Ortsgebundene Heilmittel
a) Quellen mit anerkannter therapeutischer Nutzung des Wassers
Sie sind für viele Orte der Ausgangs- und Mittelpunkt der (staatlichen) Anerkennung als Kurort bzw. Kureinrichtung. Es geht um die innere Anwendung, z. B. zum Trinken und Inhalieren sowie um die äußere Anwendung z.B. als Wannenbad oder Bewegungsbad. Letztere sind in der Regel auch öffentlich genutzt und unterliegen den Hygienevorschriften des jeweiligen Landes.
b) Heilgase
Heilgase kommen auch unabhängig von einer Lösung in Quellwasser (siehe Position 11a) vor. Zur Anwendung kommen z.B. Radon, H2S, und CO2. Die Anerkennung der Gase als Heilmittel unterliegt in der Regel dem Recht des jeweiligen Landes.
c) Heilbäder, Kurorte und Kurbetriebe am Meer
Im Mittelpunkt der dort in der Regel angebotenen Thalassotherapie steht unverzichtbar das Meer. Die Nutzung der therapeutischen Wirkung ist an die unmittelbare Nähe und den klimatischen Einfluß (z.B. Salinität der Luft, die Möglichkeit des Badens im Meerwasser) gebunden. Auch mit Blick auf die Thalassotherapie muß die Anerkennung von Bädern und Kureinrichtungen - dann Thalassozentren – die Entfernung zum Meer festlegen (nicht weiter als 600-800m). Hier ist ein europäischer Standard erforderlich. Isolierte Bestandteile des Meeres (Algen, Schlick) kommen zur Thalassotherapie ergänzend hinzu, werden aber wegen ihrer über Entfernungen möglichen Verfügbarkeit auch abseits vom Meer angeboten.

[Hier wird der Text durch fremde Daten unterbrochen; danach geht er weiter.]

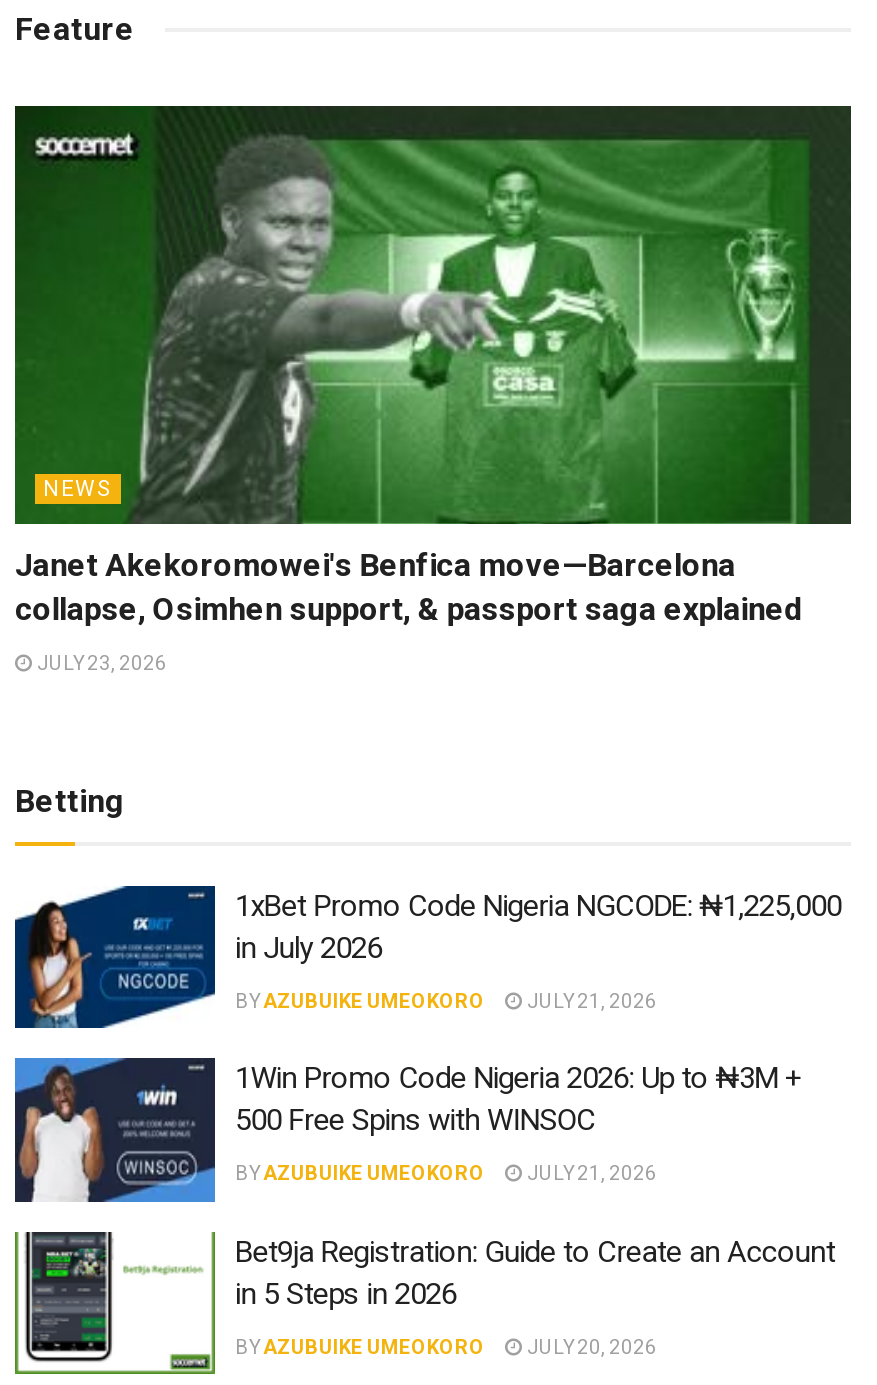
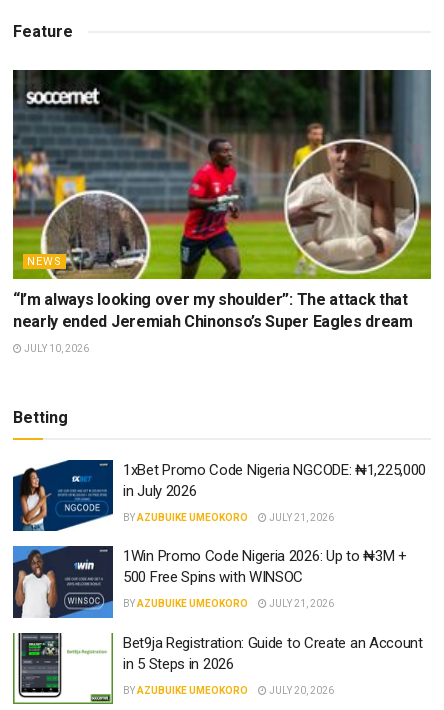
- [image]
- Janet Akekoromowei's Benfica move—Barcelona
- collapse, Osimhen support, & passport saga explained
+ [image]
+ “I’m always looking over my shoulder”: The attack that
+ nearly ended Jeremiah Chinonso’s Super Eagles dream

- JULY 23, 2026
+ JULY 10, 2026
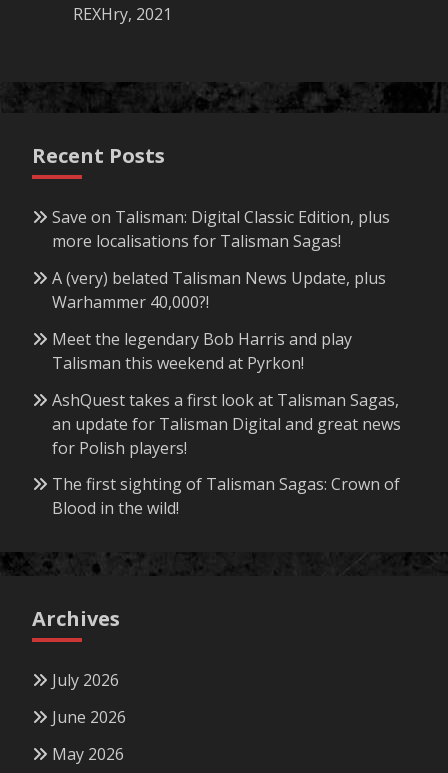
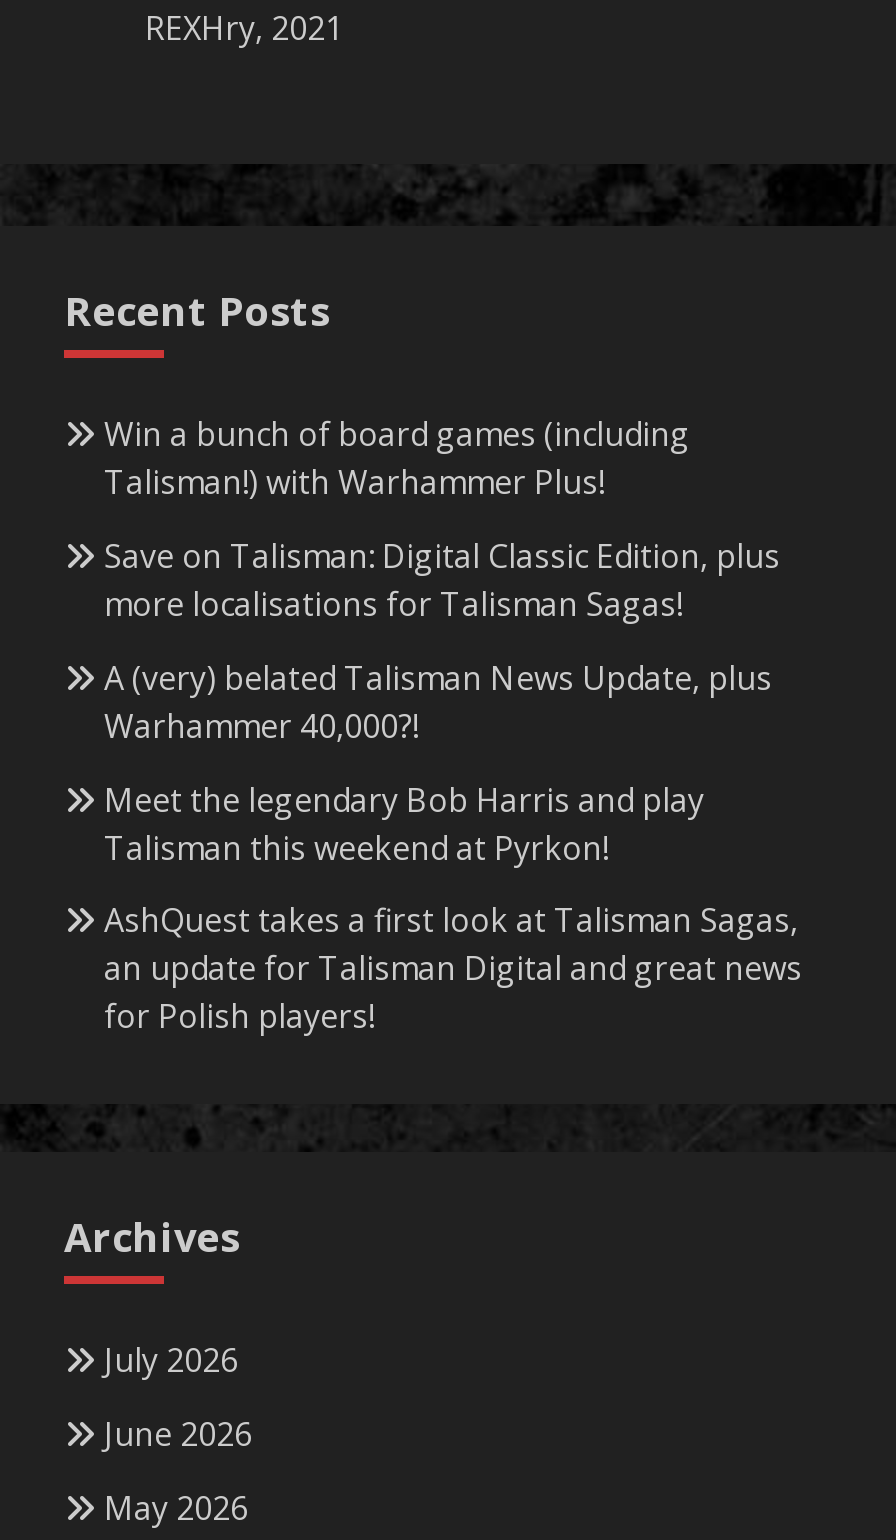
+ Win a bunch of board games (including
+ Talisman!) with Warhammer Plus!

moved down: Save on Talisman: Digital Classic Edition, plus | more localisations for Talisman Sagas! | A (very) belated Talisman News Update, plus | ... | an update for Talisman Digital and great news | for Polish players!

- The first sighting of Talisman Sagas: Crown of
- Blood in the wild!
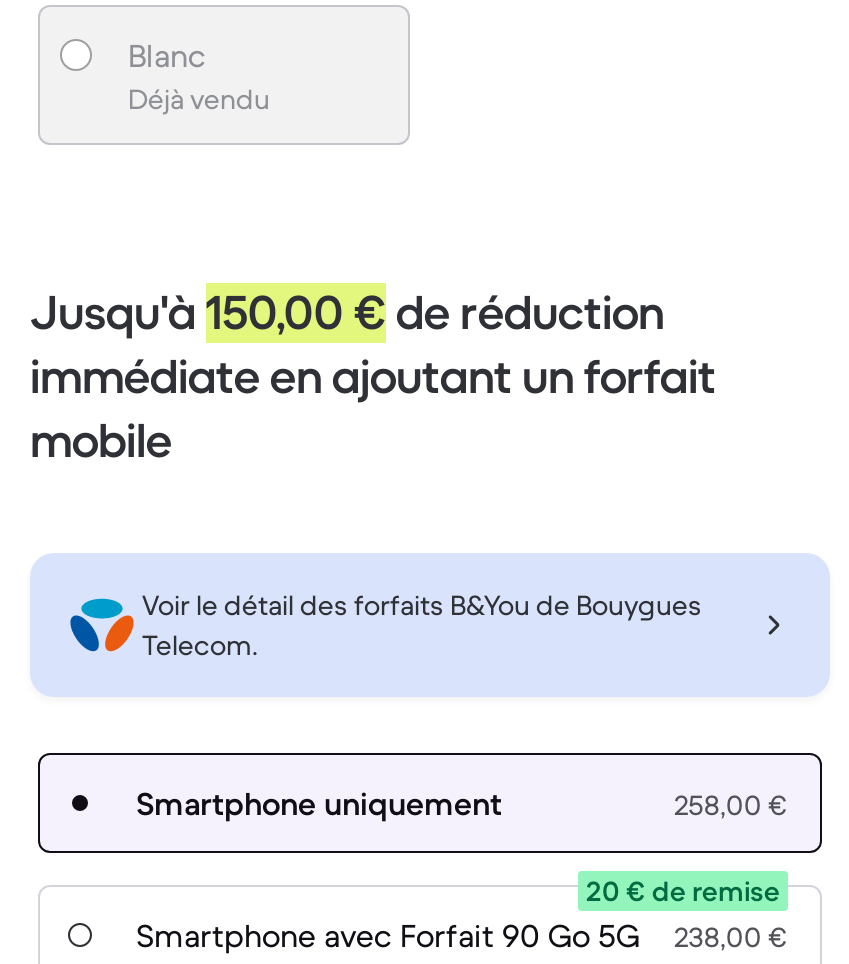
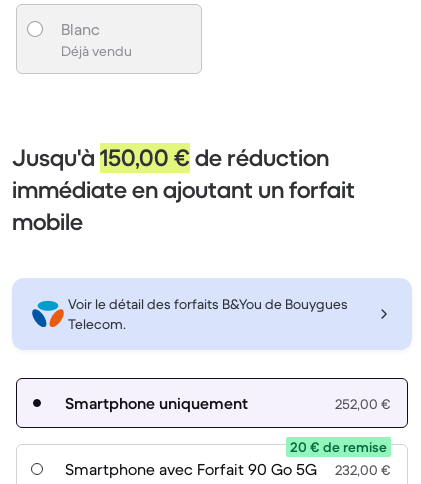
- 258,00 €
+ 252,00 €

- Smartphone avec Forfait 90 Go 5G 238,00 €
+ Smartphone avec Forfait 90 Go 5G 232,00 €
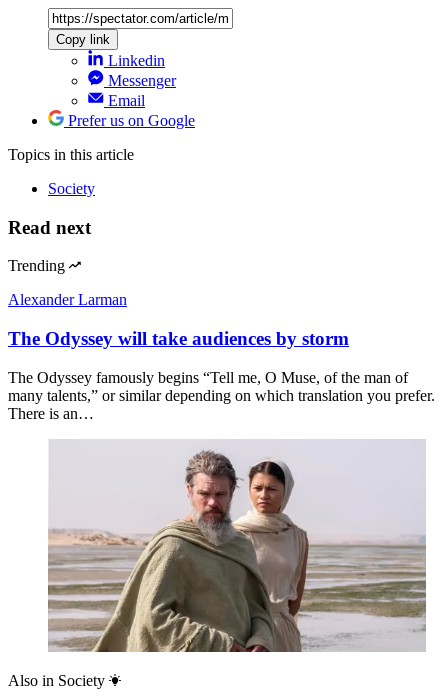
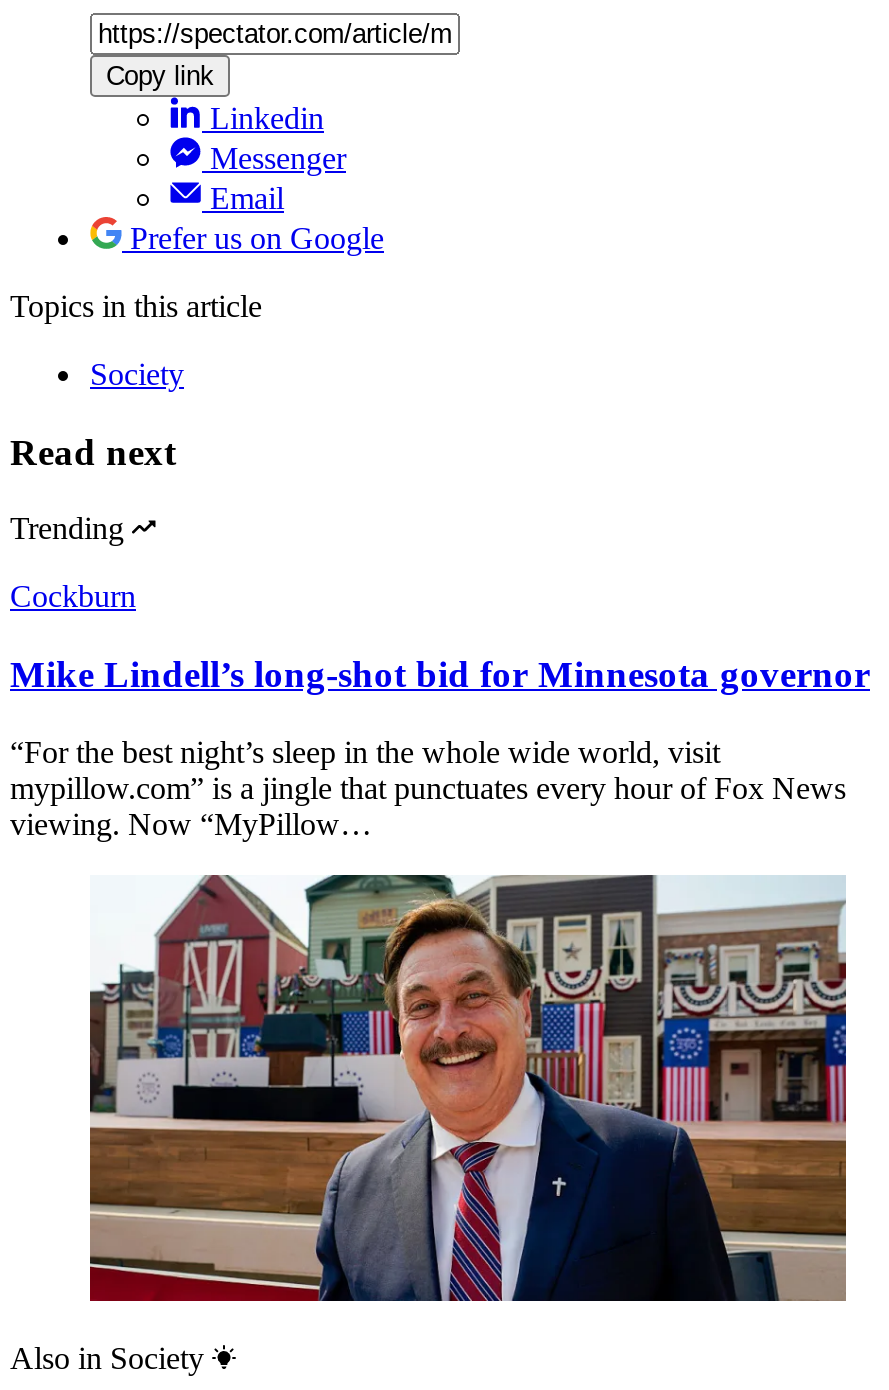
- Alexander Larman
+ Cockburn

- The Odyssey will take audiences by storm
+ Mike Lindell’s long-shot bid for Minnesota governor

- The Odyssey famously begins “Tell me, O Muse, of the man of
- many talents,” or similar depending on which translation you prefer.
- There is an…
+ “For the best night’s sleep in the whole wide world, visit
+ mypillow.com” is a jingle that punctuates every hour of Fox News
+ viewing. Now “MyPillow…

- [image]
+ [image]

d) Peloide in Heilbädern, Kurorten und Kurbetrieben
spielen in europäischen Heilbädern, Kurorten und Kureinrichtungen eine große Rolle. Sie werden im Sinne von ortsgebundenen und ortsüblichen Heilmitteln zur Therapie eingesetzt. Es besteht weitgehende definitorische Einigkeit. Sie sind bei geologischen und/oder biologischen Prozessen entstanden, werden in Form von Umschlägen, Packungen und auch Bädern eingesetzt. Je nach ihrer Beschaffenheit – organischen und/oder anorganischen Anteilen – werden physikalische, z.B. thermische oder mechanische, aber auch chemische Wirkungen erreicht.
e) Bioklima/Heilklima
Eine für die gesundheitliche Aufgabe dieser Orte unverzichtbare Voraussetzung muß ein geeignetes Bioklima sein, das an Hand von Gutachten für die Anerkennung nachgewiesen werden muß. Zusammen mit einer Luftqualität, die die therapeutische Anwendung des Klimas unterstützt, geht es hier um eine wichtige Basis dieser Orte. Heilklima basiert auf den therapeutischen Einsatz des örtlichen Klimas, das als ortsgebundenes Heilmittel (Reiz-Reaktions-Konzept) der Anerkennung als Kurort zu Grunde liegt; bei einigen Mitgliedsverbänden gilt es als eigener Kurort-Typ.
f) Kneipp-Therapie
Sie wird, oft gemischt mit Elementen der Priesnitz-Therapie, in Heilbädern, Kurorten und Kureinrichtungen häufig eingesetzt, fast durchweg aber nur in der Nutzung einzelner Elemente dieser Lehre. Grundlage einer eigenen Position in der Bädertypologie mit eigener Anerkennung muß das komplexe und durchstrukturierte Behandlungskonzept nach Kneipp sei.